• **Task objective**:
Report, as a bare number, how many lines in the data contain "device".

Start of Records for this task

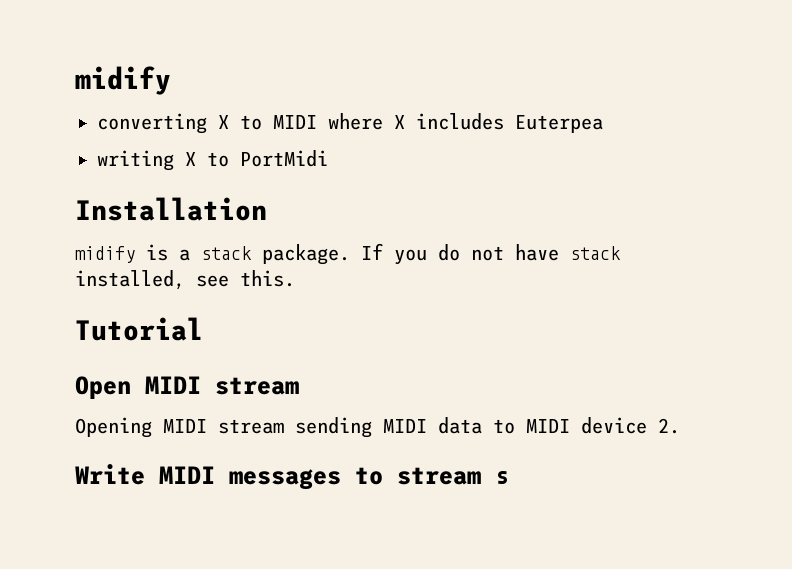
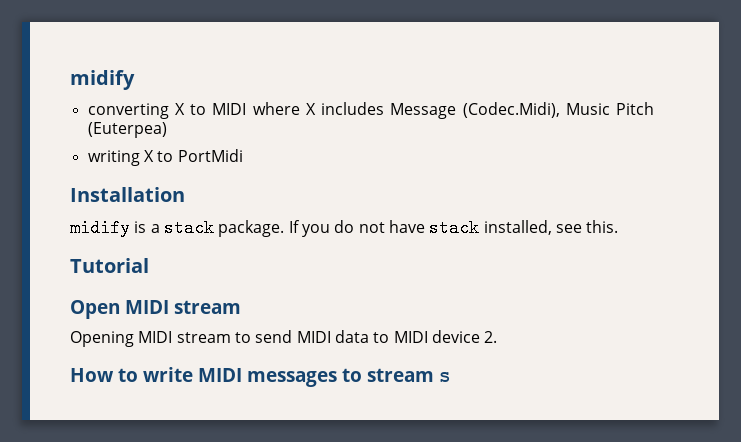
- converting X to MIDI where X includes Euterpea
+ converting X to MIDI where X includes Message (Codec.Midi), Music Pitch (Euterpea)
- Opening MIDI stream sending MIDI data to MIDI device 2.
+ Opening MIDI stream to send MIDI data to MIDI device 2.
- Write MIDI messages to stream s
+ How to write MIDI messages to stream s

End of Records for this task

• **Solution for this problem**:
2